How to prepare for changing market conditions

During recent years, the business environment has experienced various disruptions, where the difficulties caused by the pandemic are shifted into rapid energy and material price increases. Changing market conditions require careful planning and preventive actions in order to mitigate potential negative impacts. Although it is impossible to predict the future, there are numerous actions the entrepreneur can take to adapt to the changes in the business environment.
Review and optimization of expenses
It is not always possible to quickly decrease expenses when the turnover levels drop, that way potentially causing significant losses and a lack of working capital. It is essential to be aware of the largest expenses and hold them on a healthy level in comparison to the turnover. It is beneficial to annually review all of the regular invoices and rethink if all of them are necessary. Quite often workforce creates the largest payment - it is important to check the team’s efficiency and redistribution of duties on time. One must also take into account that successful business continuation might also require such unpopular decisions as laying some employees off.
Revenue planning
High sales turnover today does not guarantee a stable income tomorrow. It is very important to maintain regular contact with the main clients and suppliers, that way monitoring the partners’ future plans and potential changes in sales volumes. If the company’s operations depend on cooperation with one are a few large clients, it is also important to regularly check the clients’ financial stability and the payment terms. If the additional research reveals a worsening of the client’s financial situation or other alarming signals such as increasing tax debt or publicly registered late payments to the suppliers, we advise reviewing the cooperation and payment terms with the particular client.
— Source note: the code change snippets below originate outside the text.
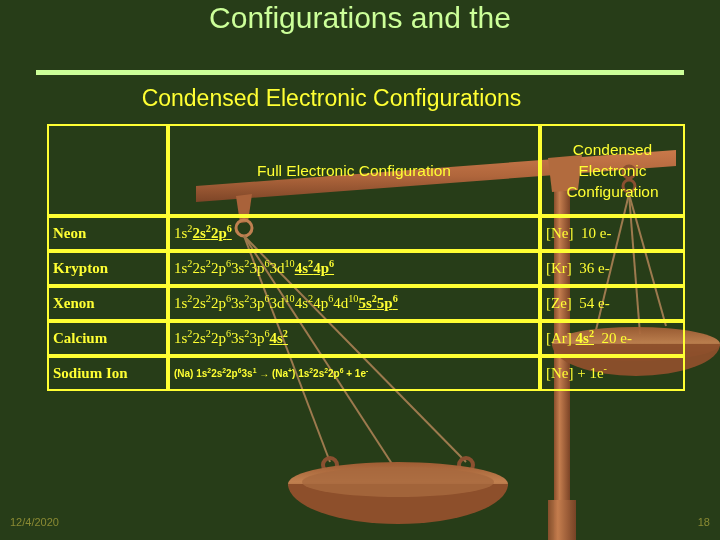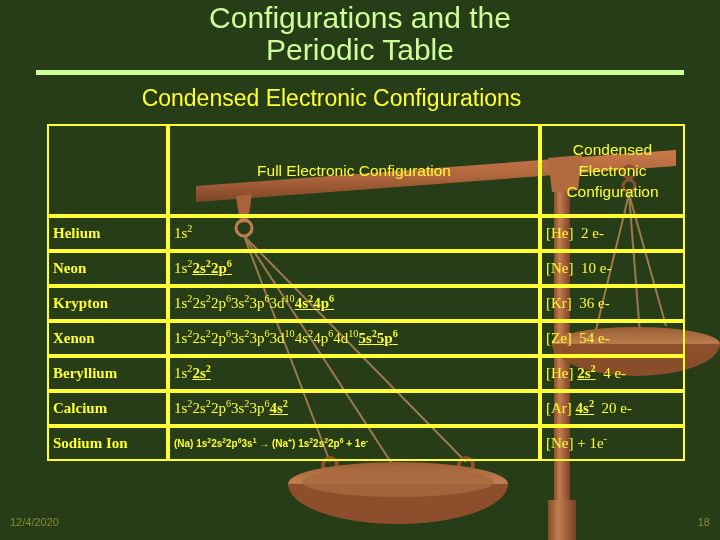"Periodic Table" div { html: <div>Periodic Table</div> -> none }
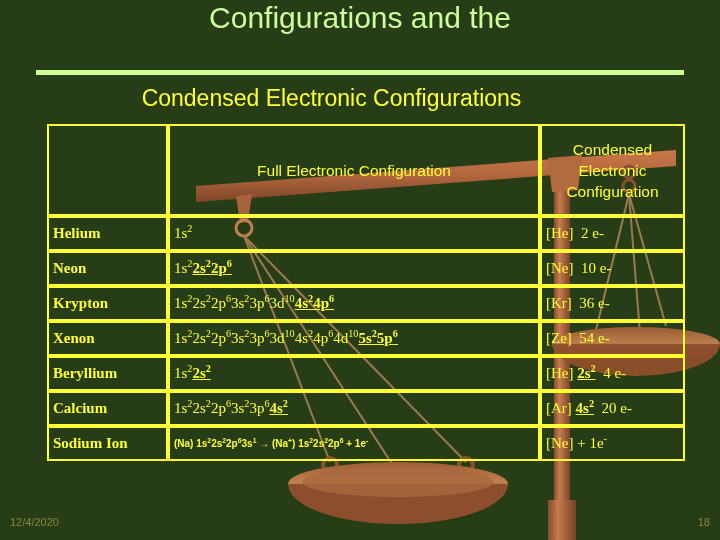"Helium" tr.datarow { html: <tr> <td>Helium</td> <td><span>1s<sup>2</sup></span></td> <td><span>[He]</span><span>&nbsp;&nbsp;2 e-</span></td> </tr> -> none }
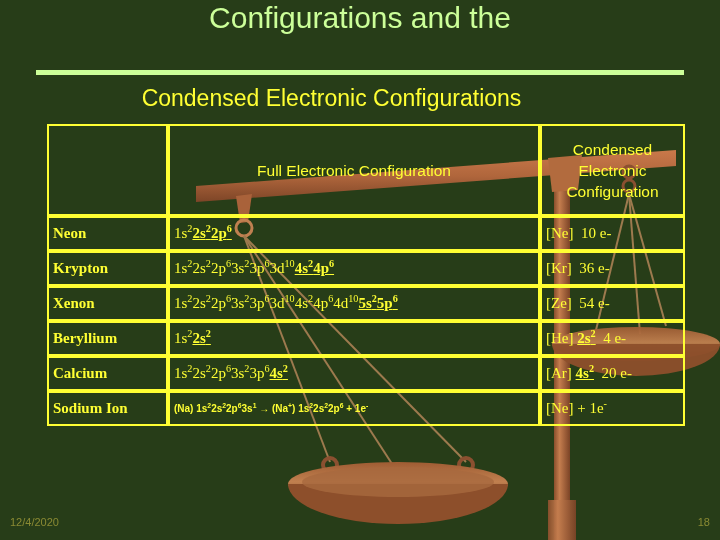"Beryllium" tr.datarow { html: <tr> <td>Beryllium</td> <td><span>1s<sup>2</sup></span><span>2s<sup>2</sup></span></td> <td><span>[He]</span> <span>2s<sup>2</sup></span><span>&nbsp;&nbsp;4 e-</span></td> </tr> -> none }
The diversification of clients and products can require more time; therefore, it will not be a quick crisis management strategy, but a long-term strategy that the company should take up to gradually reduce the dependence on key clients. Another important aspect to reduce business risks can be the diversification of products and services so that the business is not dependent on one specific product or service. Additionally, Capitalia's free-of-charge planning tools can be useful to plan the company’s cash flow and income.
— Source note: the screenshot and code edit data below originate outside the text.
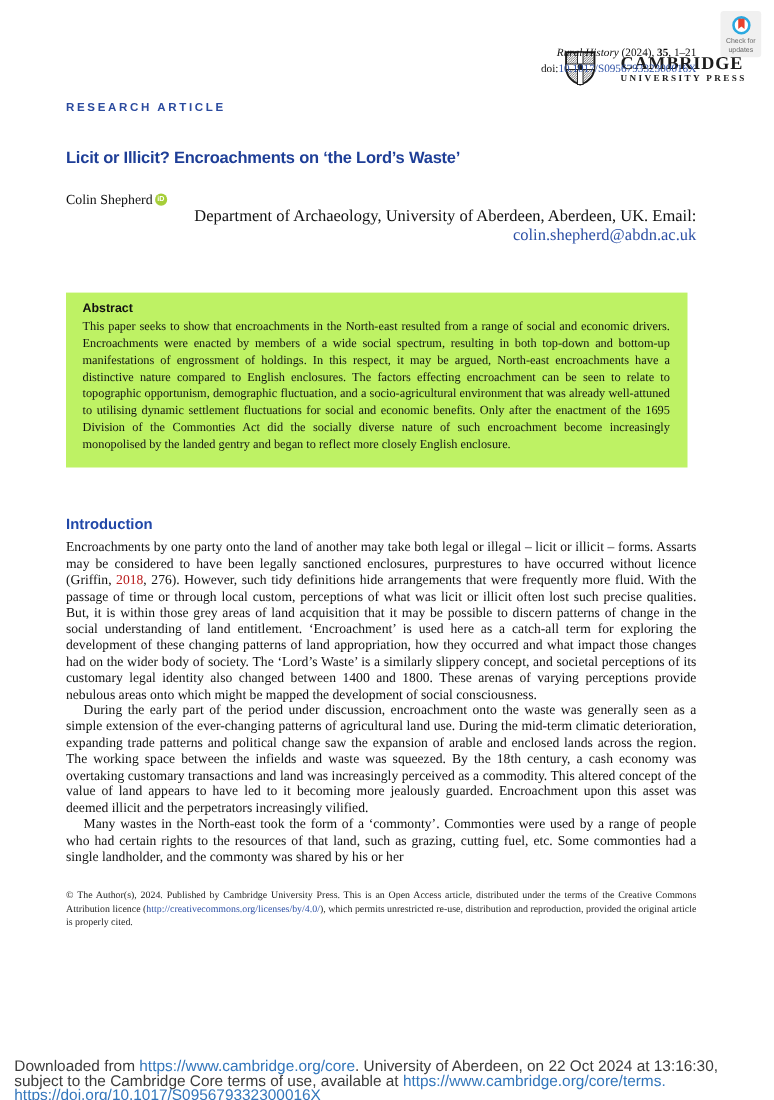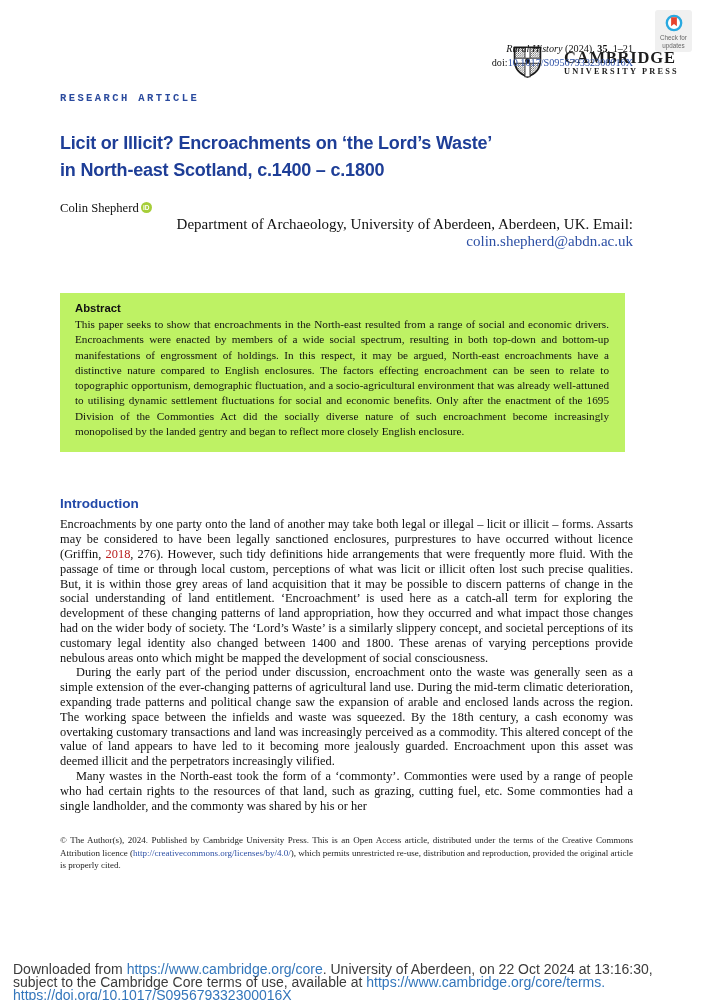"RESEARCH ARTICLE" .article-type { font-family: Liberation Mono, monospace -> Liberation Sans, sans-serif }
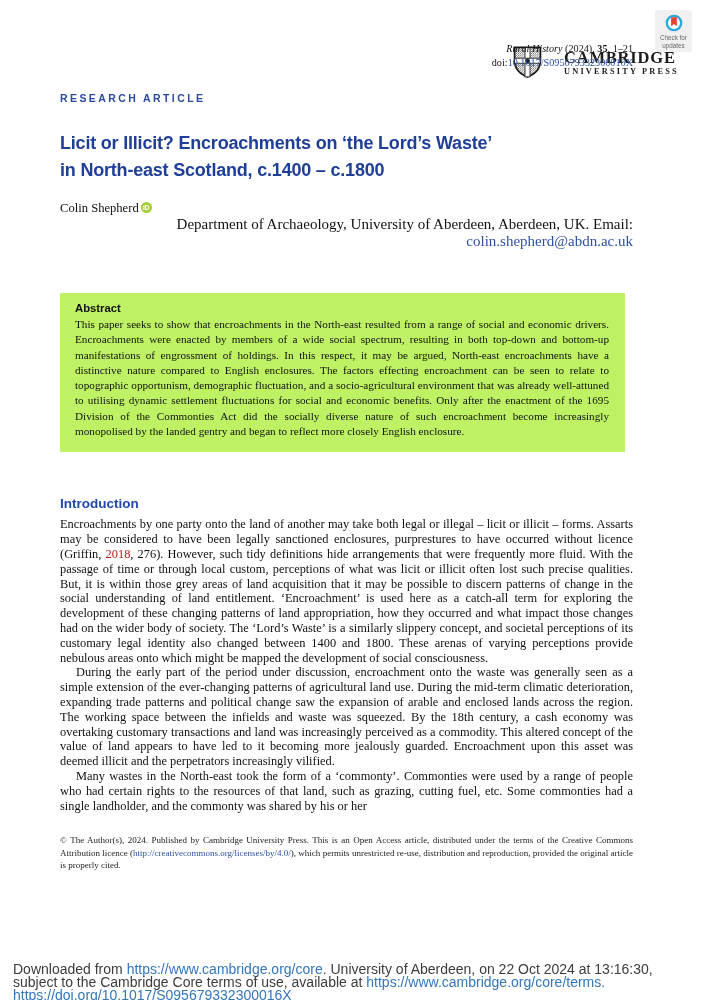"Licit or Illicit? Encroachments on" .title { font-size: 18px -> 15px }
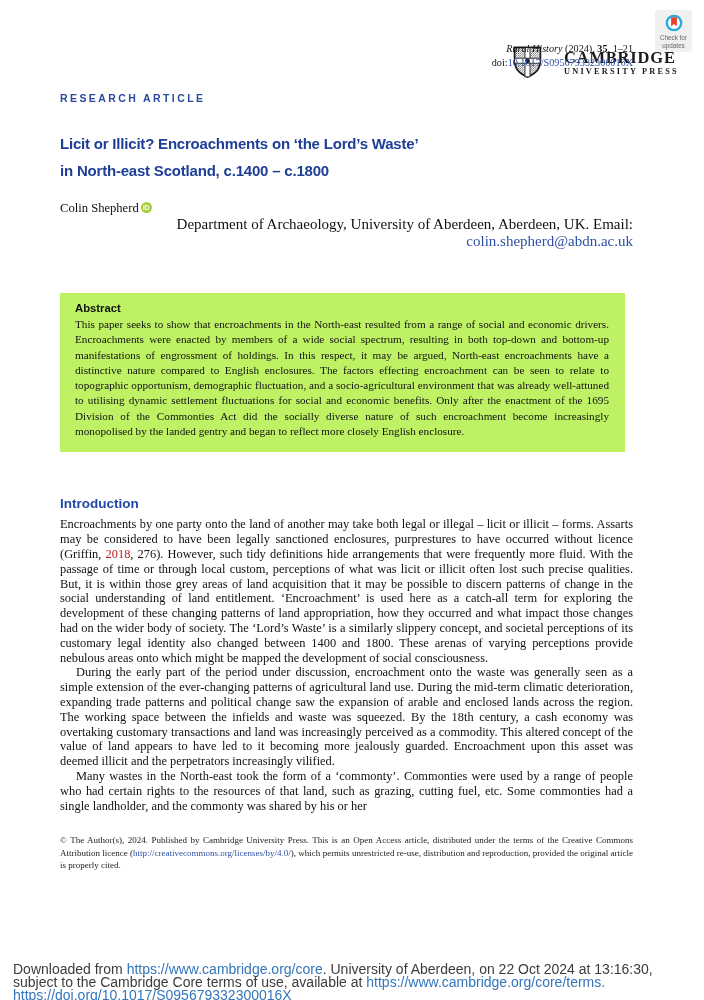"in North-east Scotland, c.1400 –" div.title-line { html: <div>in North-east Scotland, c.1400 – c.1800</div> -> none }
Reviewing financial liabilities
Under dynamic market circumstances, settlements with lenders can raise numerous issues. It is essential to monitor credit lines and overdrafts, whose terms end soon, and we encourage the entrepreneurs to early begin the discussions about the annual extension. If the financial burden already seems too large, we encourage discussing potential schedule changes. On the other hand, if the company has a low level of financial liabilities or does not have them at all, additional short-term financing in the form of a loan or credit line can increase the security and reserves for unplanned or seasonal expenses.
Decreasing debtor risks
The fluctuating economic situation can affect the clients’ payment discipline, which can cause loss of working capital and losses in the form of unrecoverable debts. Capitalia has previously summarized and published various pieces of advice for decreasing debtors’ risks, and we invite entrepreneurs to use this advice in their daily business operations. One must perform not only regular control of existing debtors but also careful research of new cooperation partners before offering the option of delayed payment.
Removing unprofitable products and services
If the company manufactures, sells or provides a wide range of products and services, it is important to be aware of each product or service category’s profitability on its own. Sometimes the companies continue producing unprofitable products due to a long-term cooperation or due to other economically invalid reasons. If necessary, we encourage removing unprofitable products or services, that way also reducing the costs of manufacturing and providing these products.